Harvard University professor Robert Coles, the psychiatrist and Pulitzer Prize-winning author who championed the cause of children grappling with poverty and segregation, has died at 97, his son said Sunday.
The son, also named Robert Coles, told The Associated Press that his father died Thursday at a hospice center in Lincoln, Massachusetts.
The elder Coles was famed for documenting the needs of children, particularly those caught in the crucible of social upheaval. The second and third parts of his five-volume “Children of Crisis” won him a Pulitzer Prize in 1973 for general nonfiction.
In a 1965 Washington Post essay, he wrote that, expecting to find many psychiatric problems among the children of poverty, that instead “I was constantly surprised at the endurance shown by children we would all call poor or, in the current fashion, ‘culturally disadvantaged.'”

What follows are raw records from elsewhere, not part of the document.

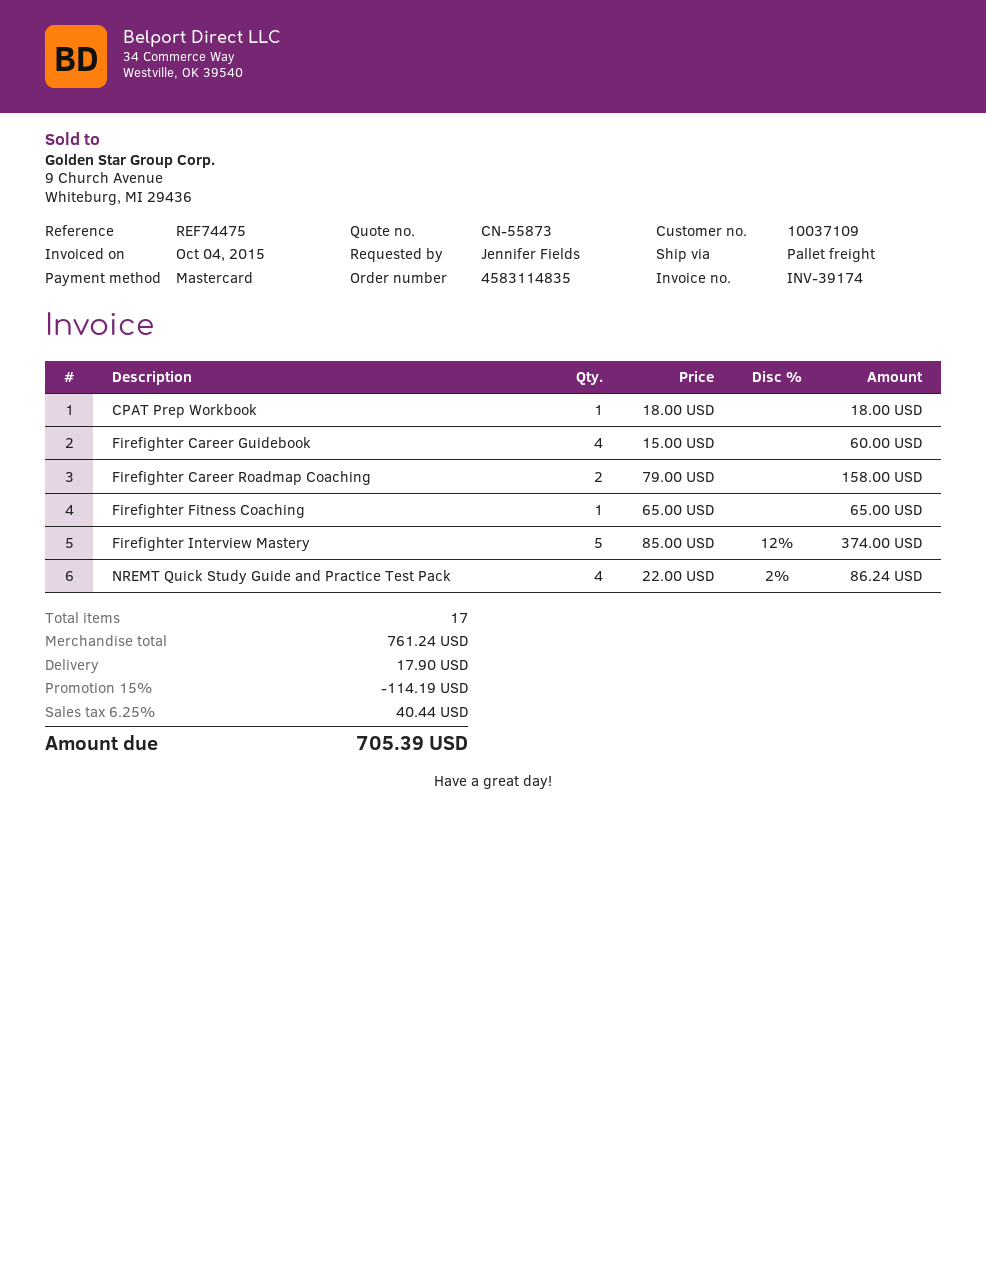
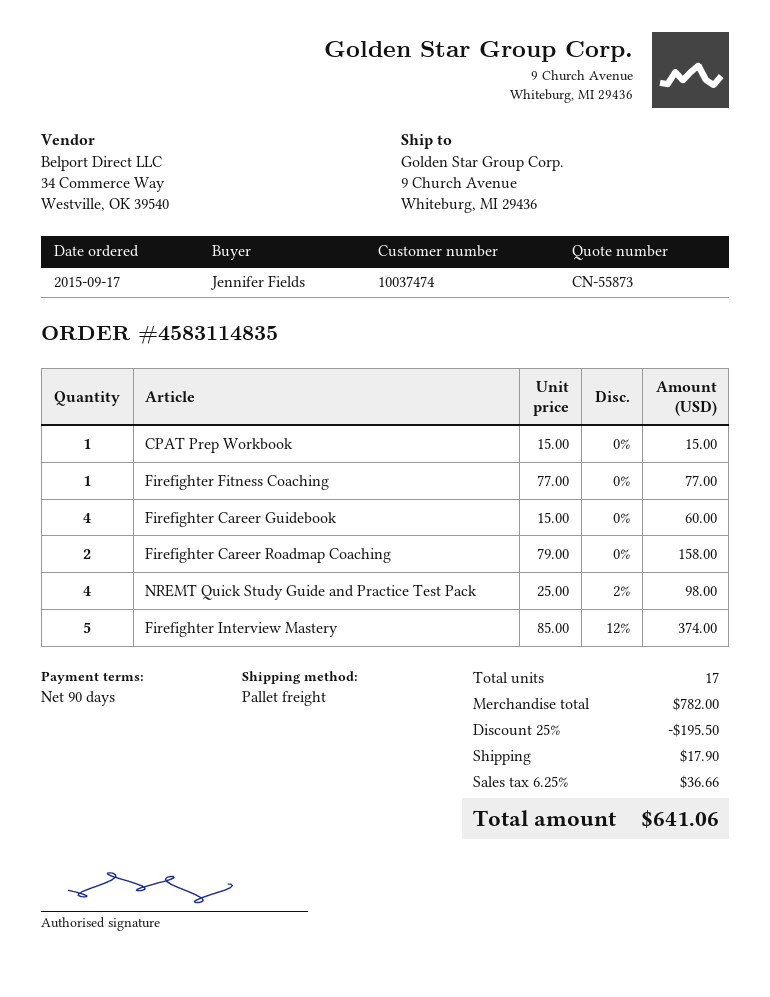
customer number: 10037109 -> 10037474
CPAT Prep Workbook: 1 x 18.00 = 18.00 -> 1 x 15.00 = 15.00
Firefighter Fitness Coaching: 1 x 65.00 = 65.00 -> 1 x 77.00 = 77.00
NREMT Quick Study Guide and Practice Test Pack: 4 x 22.00 - 2% = 86.24 -> 4 x 25.00 - 2% = 98.00
subtotal: 761.24 -> 782.00
discount: 15% = 114.19 -> 25% = 195.50
tax: 6.25% = 40.44 -> 6.25% = 36.66
total: 705.39 -> 641.06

“What enabled such children from such families to survive emotionally and educationally ordeals I feel sure many white middle-class boys and girls would find impossible?”
He would visit the same families repeatedly in order to get to know them well, and brought along crayons to allow the children he studied to draw pictures about their experiences and perceptions.

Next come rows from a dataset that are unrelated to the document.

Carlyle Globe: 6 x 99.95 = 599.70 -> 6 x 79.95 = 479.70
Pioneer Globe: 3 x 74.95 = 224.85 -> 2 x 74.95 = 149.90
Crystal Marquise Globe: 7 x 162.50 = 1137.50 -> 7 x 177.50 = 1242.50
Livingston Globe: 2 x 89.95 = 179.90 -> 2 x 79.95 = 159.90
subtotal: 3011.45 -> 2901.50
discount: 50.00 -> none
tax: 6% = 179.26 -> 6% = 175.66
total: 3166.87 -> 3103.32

He received the Presidential Medal of Freedom in 1998. He also was one of the first recipients of a MacArthur Foundation “genius grant.” In 1999, a panel of judges ranked “Children of Crisis” as No. 44 on its list of the century’s 100 best English-language works of nonfiction.
The “Children of Crisis” books came out from 1967 to 1978. His first book focused on the effects of desegregation on children. The second looked at life among migrant workers, sharecroppers and others dwelling in mountain areas.
He subtitled the third volume “The South Goes North” as it focused on both Black and white Southerners who moved into urban areas in the North. The fourth looked at children of Native American origin, as well as Alaska Natives and Hispanic children. A fifth volume examined children of wealth and privilege.
His other books included “Their Eyes Meeting the World,” exploring the meanings of children’s drawings; “The Moral Life of Children,” “The Political Life of Children” and “The Spiritual Life of Children.” He also wrote books on psychoanalyst Anna Freud and reformer Dorothy Day.
While many of his books probed conditions in the United States, he also studied children around the world. In all, he wrote more than 50 books and hundreds of articles and essays.
Some of his peers found his work to be more that of a reporter and advocate than that of a psychiatrist or scientist.
“He’s a very good journalist who talks to kids sensitively and tells stories well,” the late Harvard professor Lawrence Kohlberg, a leading authority on moral development, told AP in 1986. “But no psychiatrist would take what he says seriously.”
He had gotten interested in children’s reaction to crises in the early 1960s while serving in the South as an Air Force doctor. He was particularly taken by Ruby Bridges, who was only 6 when she became the center of a storm of abuse as the first Black child in a previously all-white school in New Orleans.
“She demonstrated moral stamina; she possessed honor, courage,” he said in 1986. He even wrote a children’s book about her, “The Story of Ruby Bridges,” in 1995. (Ruby’s heroism also caught the eye of artist Norman Rockwell, who depicted her brave entrance into the school in his 1964 work “The Problem We All Live With.”)
Coles’ wife, Jane, helped out during the interviews with children.
“At first the children were frightened to death of us — they’d never had white people in their homes before,” Coles told People magazine. “But I began to throw away my questions. I threw away my necktie. I began to sit on the floor.”
The 1995 PBS documentary “Listening to Children: A Moral Journey with Robert Coles” showed him at work, interviewing a cross-section of American children and analyzing their drawings, as he had done in his books.
“A child is an opportunity and a moral challenge. How are we going to do justice to this new life with all its possibilities?” he said. “If we fail as parents, we are failing also as citizens.”
Coles held a longtime appointment as a research psychiatrist at Harvard’s University Health Services. In 1977, he was named professor of psychiatry and medical humanities, and in 1995, he was appointed as a professor of social ethics in the School of Education.
In a popular Harvard class he taught called the Literature of Social Reflection — jokingly called “Guilt 105” — he stressed that “we should look inward and think about the meaning of our life and its purposes,” he told People magazine in 1990.
Born in Boston, Coles went on to graduate from Harvard in 1950. He received a medical degree from Columbia University’s College of Physicians and Surgeons in 1954. A 1972 Time magazine cover profile said he became interested in psychiatry as “the most philosophical of the disciplines” — and besides, he found he was unnerved when children cried when being vaccinated.
He acknowledged that he and his own family lived well, telling The New York Times in 1997, “It makes me uncomfortable, seeing the disparities between the world I document and the world I inhabit.”
His wife died in 1993. They had three sons.